Yael Cosset, Kroger's CIO, says in a prepared statement that "Kroger is leveraging ClusterTruck's advanced technology to ensure our customers don't have to sacrifice quality and value for convenience when it comes to meal delivery. Kroger Delivery Kitchen Powered by ClusterTruck will allow our customers to access restaurant-quality fresh and delicious meals like never before and without having to pay excessive service or delivery fees."

To begin, Kroger and ClusterTruck will be offering the ghost kitchen services in Carmel and Indianapolis, Indiana, as well as in Columbus, Ohio and in Kroger's King Soopers division in Denver.

The announcement notes that "ClusterTruck was co-founded in 2015 and launched its first kitchen in 2016. The Indianapolis-based company owns and operates vertically integrated delivery-only kitchens. ClusterTruck's dark kitchens are powered by a proprietary software system that uses custom algorithms to optimize kitchen and delivery operations. This systematic approach to meal delivery ensures that nearly every order is in the hands of the customer within 7 minutes of the meal's preparation. The average time between placing an order and a customer receiving their food is less than 30 minutes."
KC's View:
Ghost kitchens. Dark stores. All part of the same ecosystem of unorthodox approaches to satisfying customers and doing so without putting an unbearable amount of pressure on existing infrastructures.

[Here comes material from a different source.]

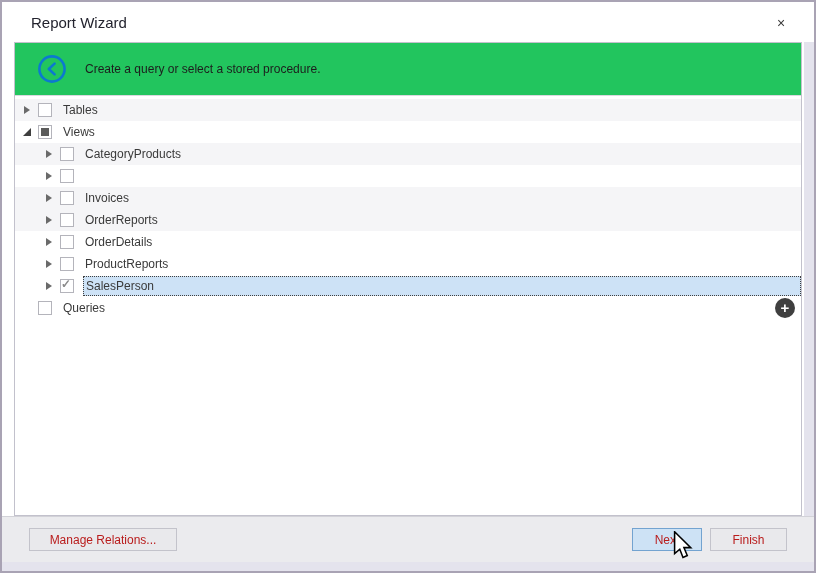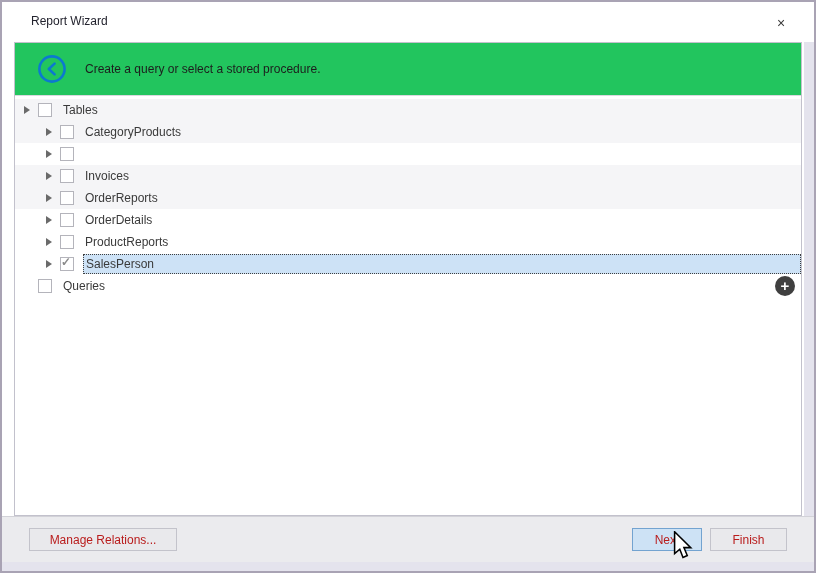"Report Wizard" .title { font-size: 12px -> 15px }
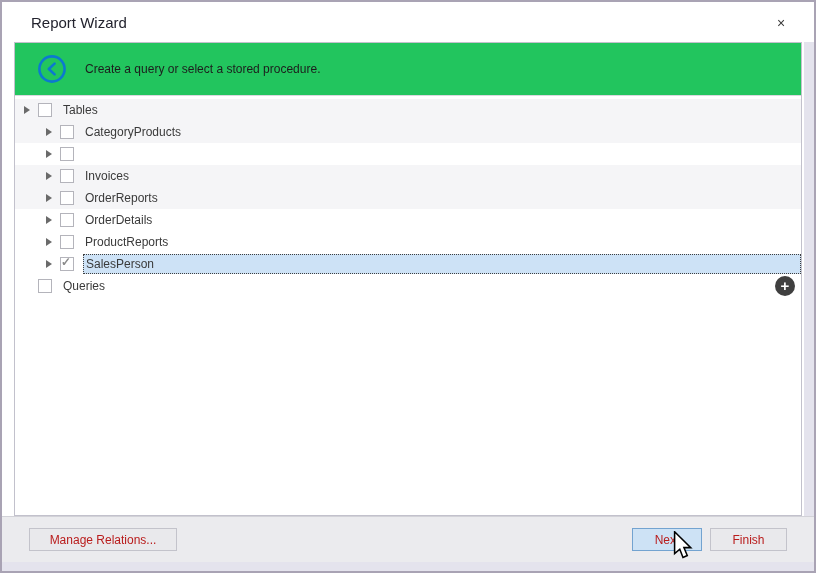"Views" div.tree-row { html: none -> <div> <span></span> <span> <span></span> </span> <span> <span>Views</span> </span> </div> }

And, I think, the kind of move and partnership that more companies have to make if they are going to innovate at the level they need to in order to be competitive.

My only caveat - Kroger needs to make sure that ClusterTruck cannot weaponize its customer data against it. Because if that happens, it will simply be a repeat of what Instacart can do against its retail clients, and Kroger will find itself totally trucked.